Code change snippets
· · · · · · ·

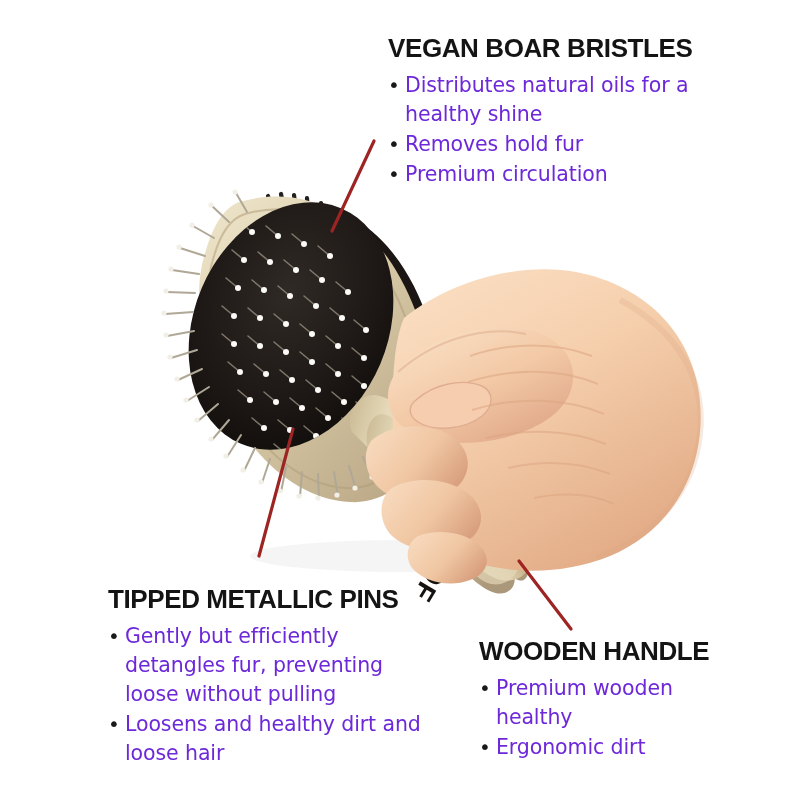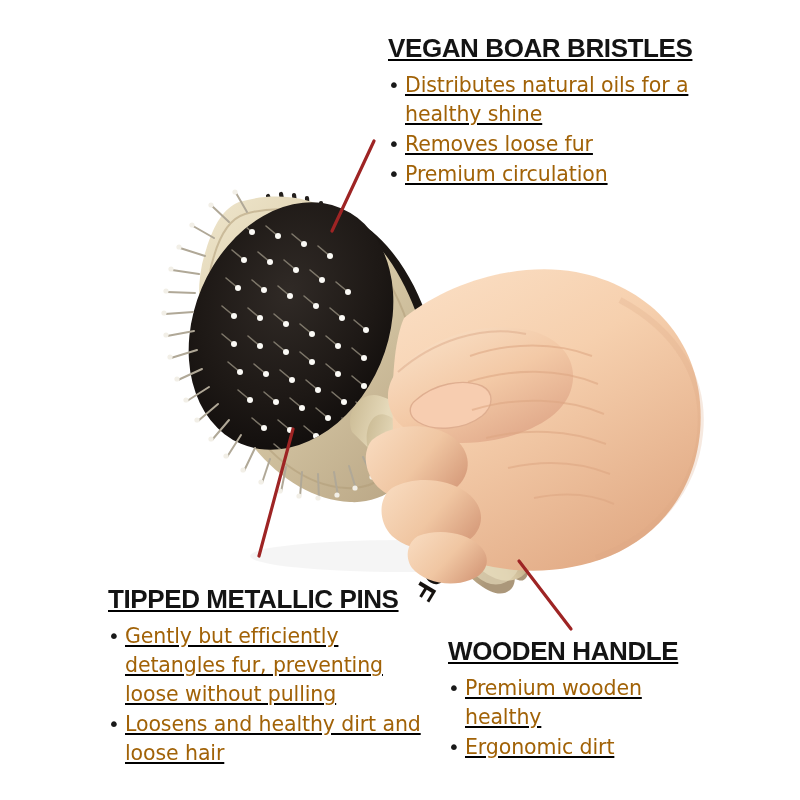"VEGAN BOAR BRISTLES" .callout { text-decoration: underline -> none }
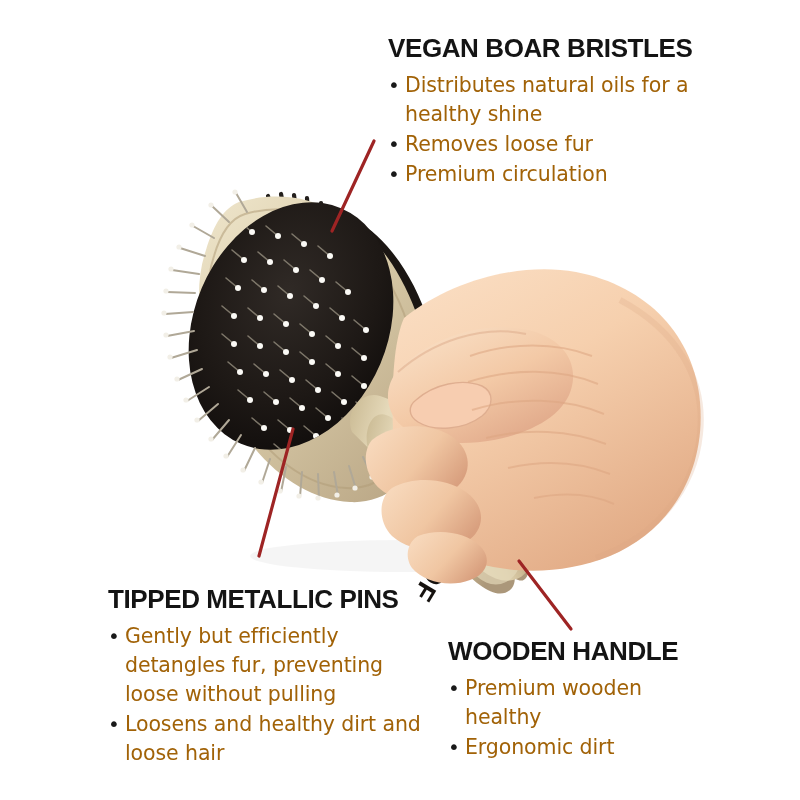"Distributes natural oils for a" .callout li { color: #a16207 -> #6d28d9 }
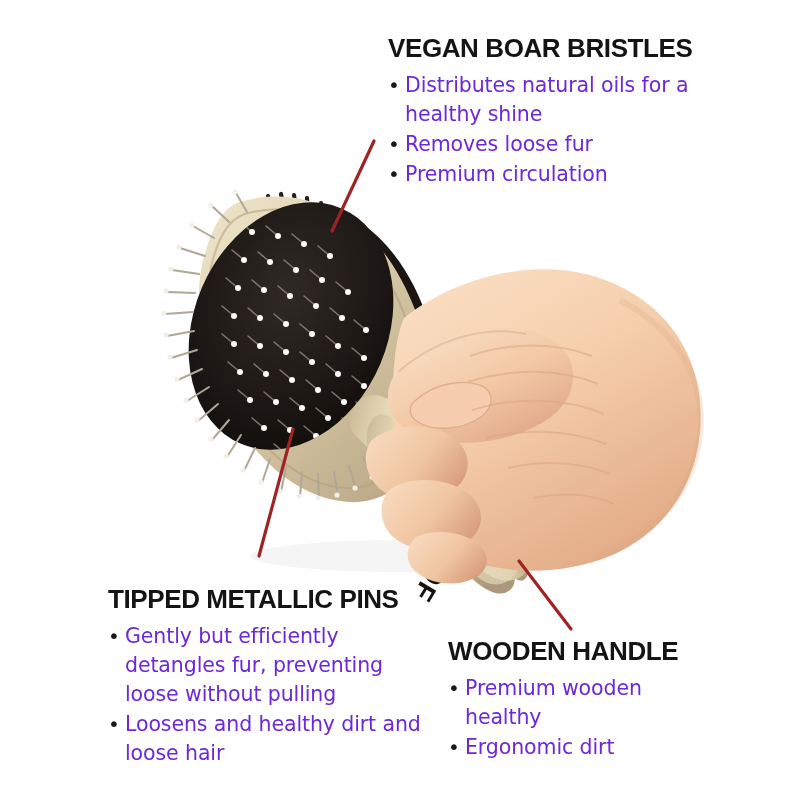"Removes loose fur" li { text: loose -> hold }
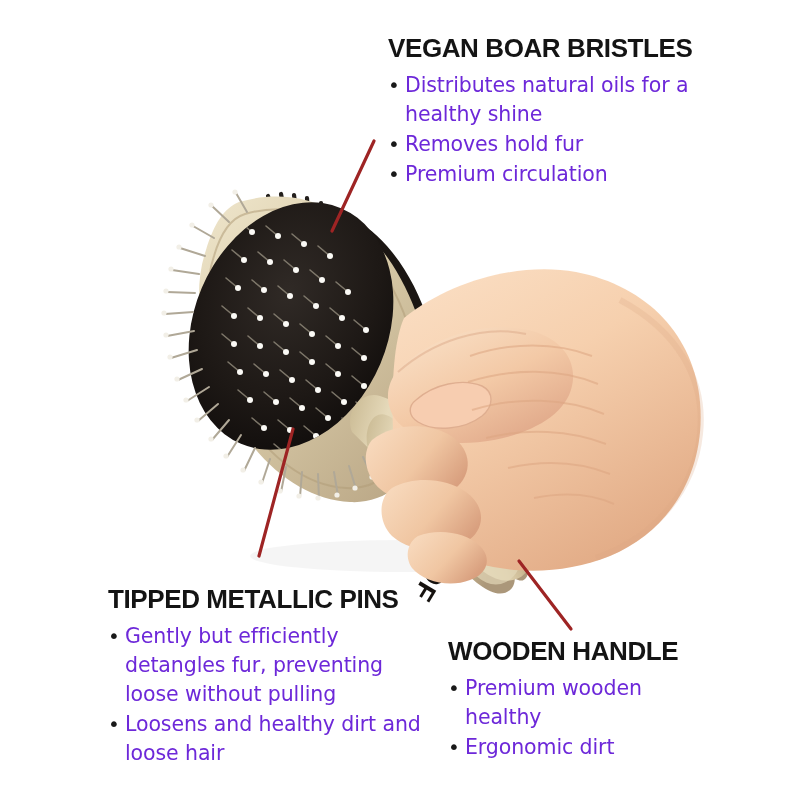"WOODEN HANDLE" #callout-handle { left: 448px -> 479px }
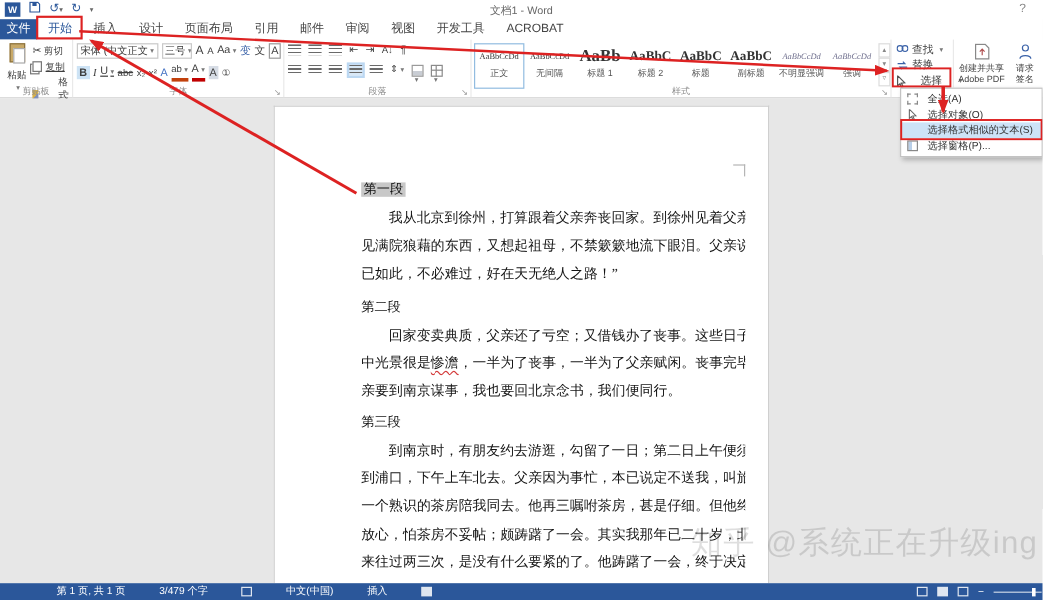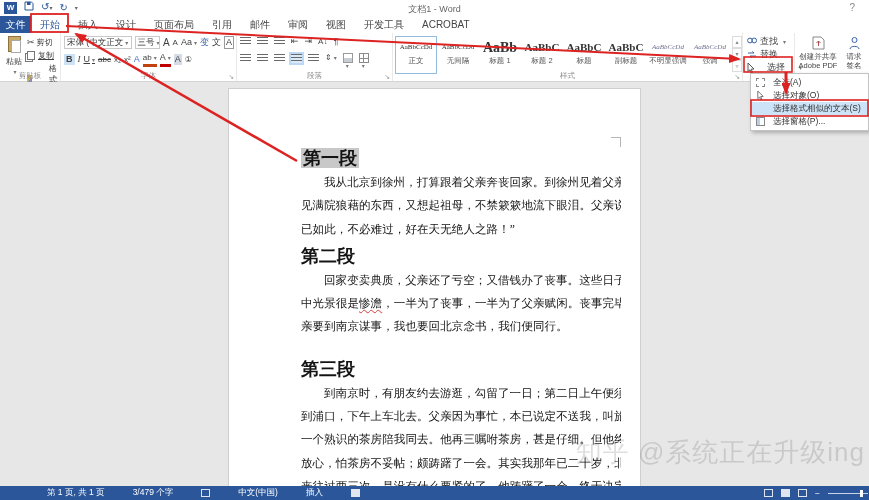"第一段" .dh { font-size: 18px -> 11px; font-weight: bold -> normal }
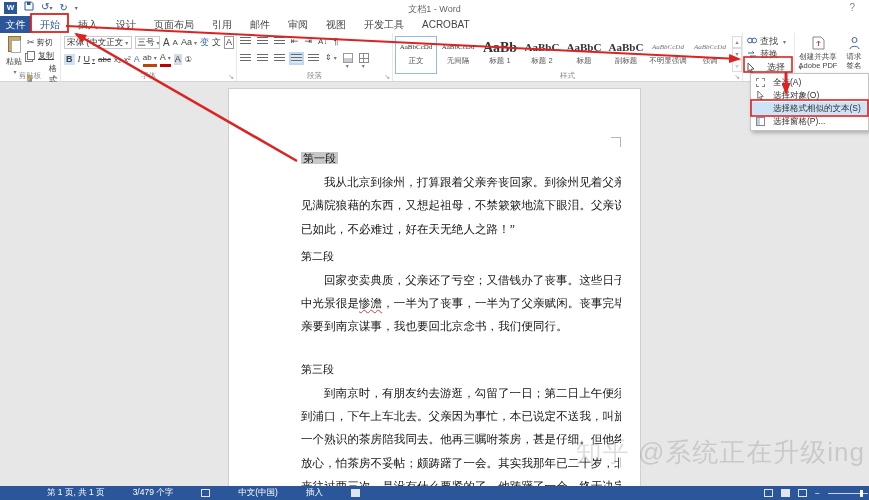"第三段" .h3m { margin-top: 17px -> 0 }
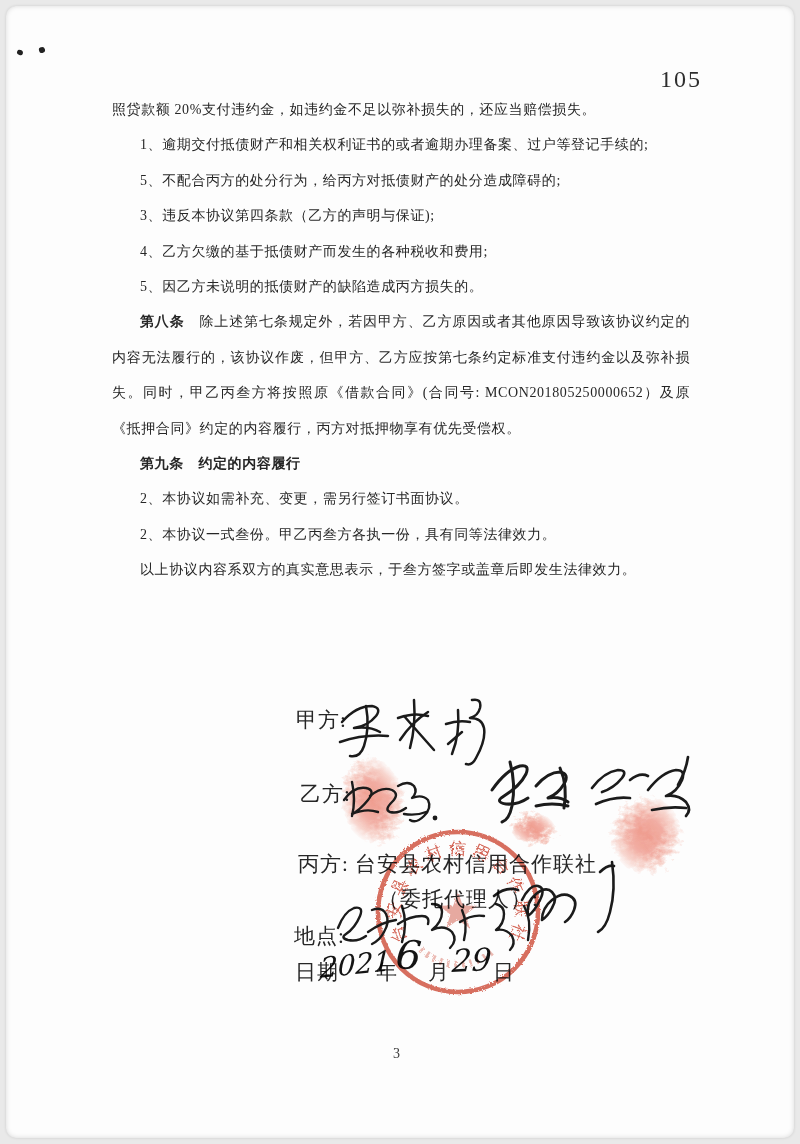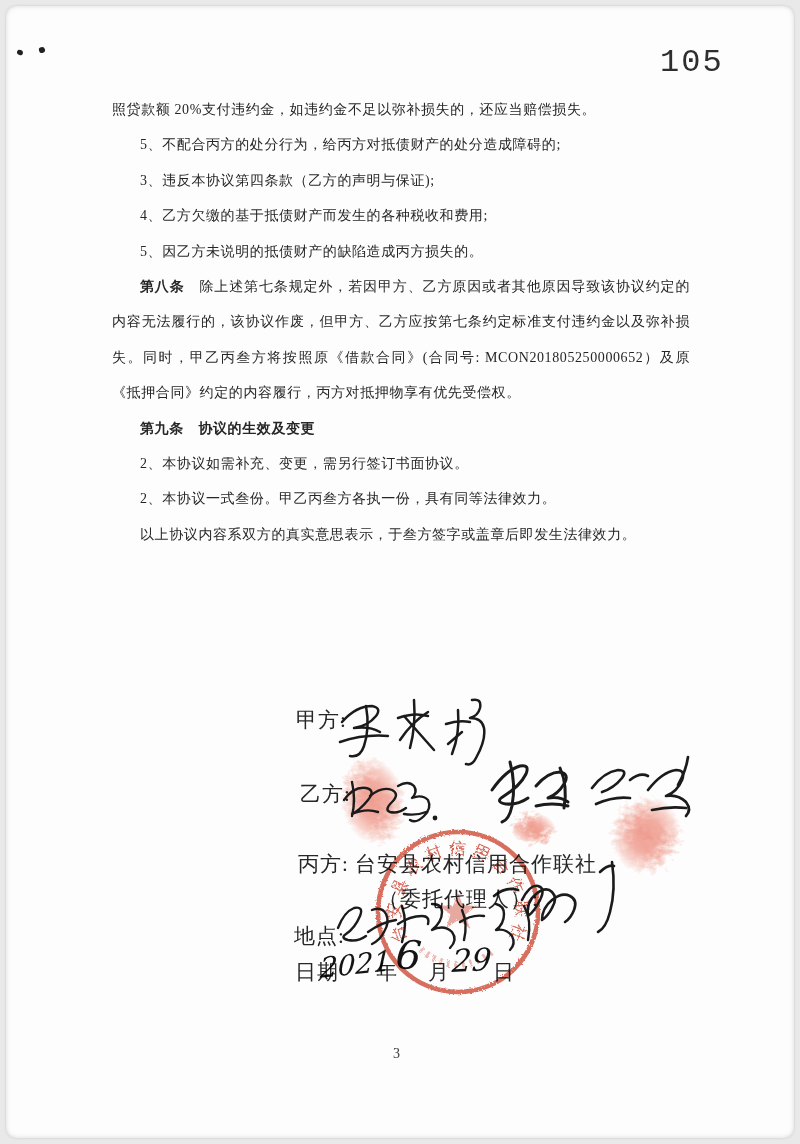"105" .corner-num { font-family: Liberation Mono, monospace -> Liberation Serif, serif; font-size: 32px -> 24px; top: 44px -> 66px }
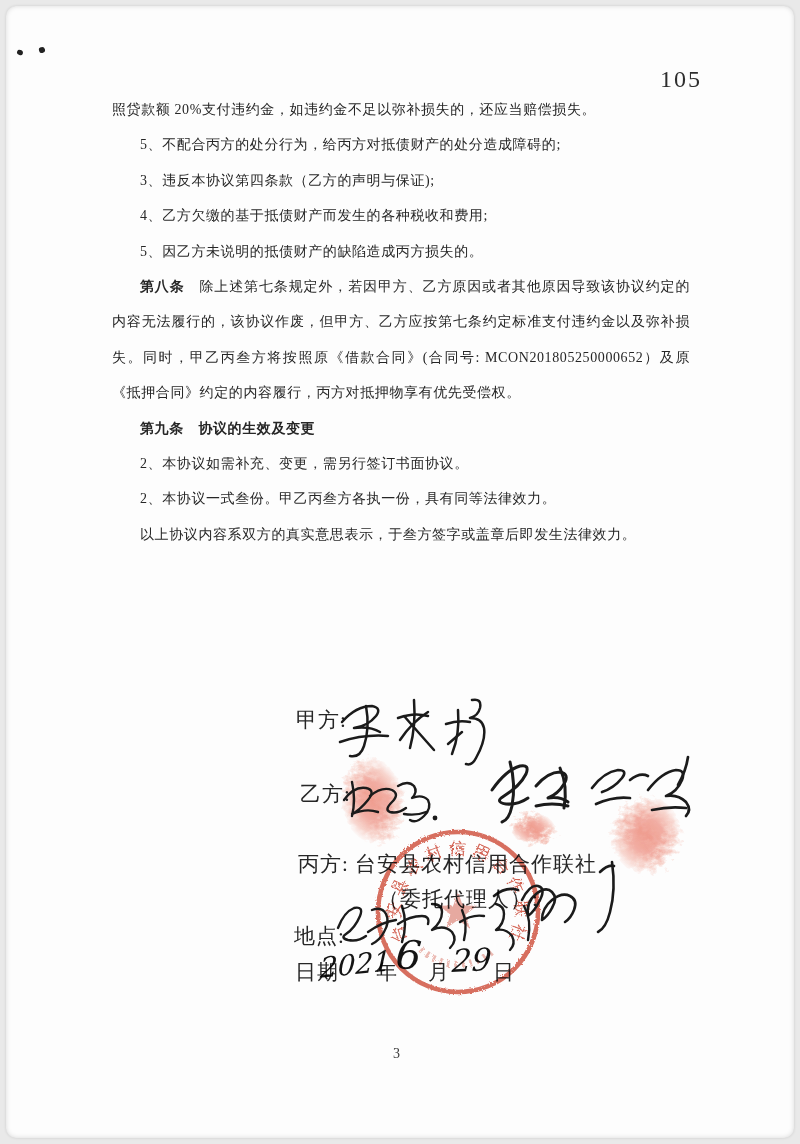"1、逾期交付抵债财产和相关权利证书的或者逾期办理备案、过户等登记手续的;" p { html: none -> <p>1、逾期交付抵债财产和相关权利证书的或者逾期办理备案、过户等登记手续的;</p> }
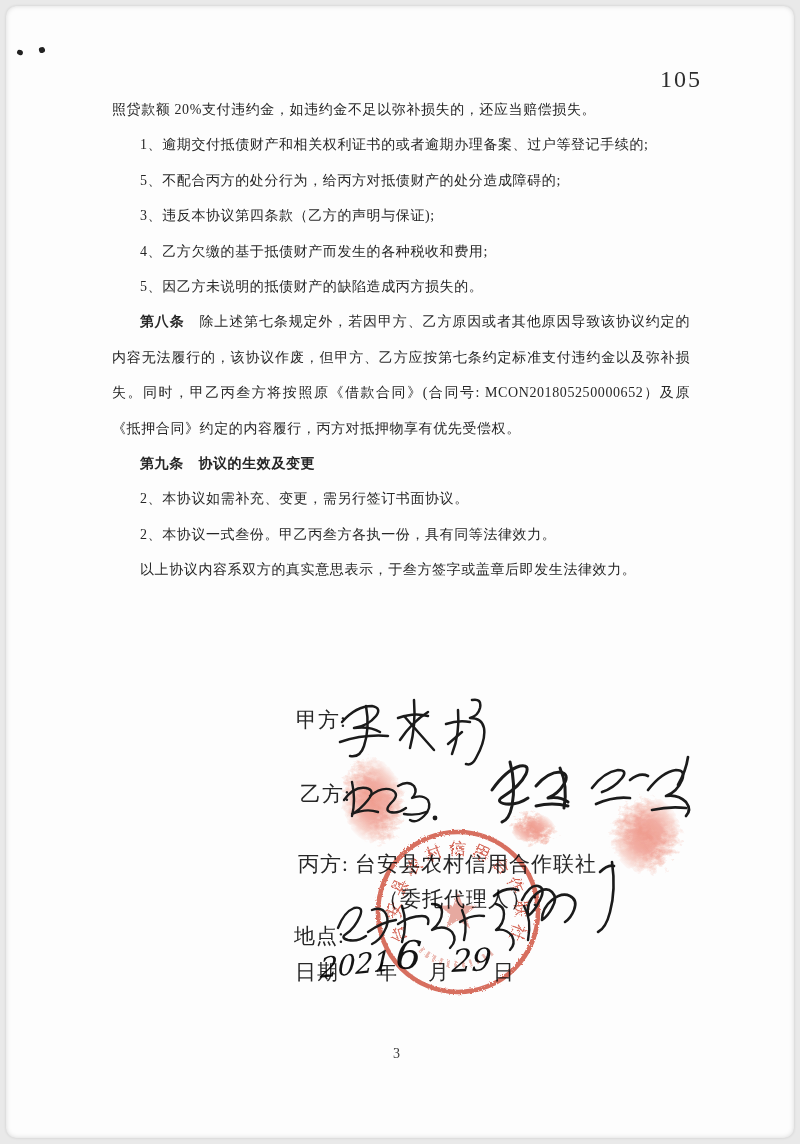"第九条 协议的生效及变更" p.bold { text: 协议的生效及变更 -> 约定的内容履行 }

· · · · · · ·

■ Work request ■
Please write out, word for word, each line from the one with "natural oils for" to the last line of the data, keeping both ends and omitting pictures.

■ Expected answer ■
"Distributes natural oils for a" .callout li { color: #a16207 -> #6d28d9 }
"Removes loose fur" li { text: loose -> hold }
"WOODEN HANDLE" #callout-handle { left: 448px -> 479px }
"第一段" .dh { font-size: 18px -> 11px; font-weight: bold -> normal }
"第三段" .h3m { margin-top: 17px -> 0 }
"105" .corner-num { font-family: Liberation Mono, monospace -> Liberation Serif, serif; font-size: 32px -> 24px; top: 44px -> 66px }
"1、逾期交付抵债财产和相关权利证书的或者逾期办理备案、过户等登记手续的;" p { html: none -> <p>1、逾期交付抵债财产和相关权利证书的或者逾期办理备案、过户等登记手续的;</p> }
"第九条 协议的生效及变更" p.bold { text: 协议的生效及变更 -> 约定的内容履行 }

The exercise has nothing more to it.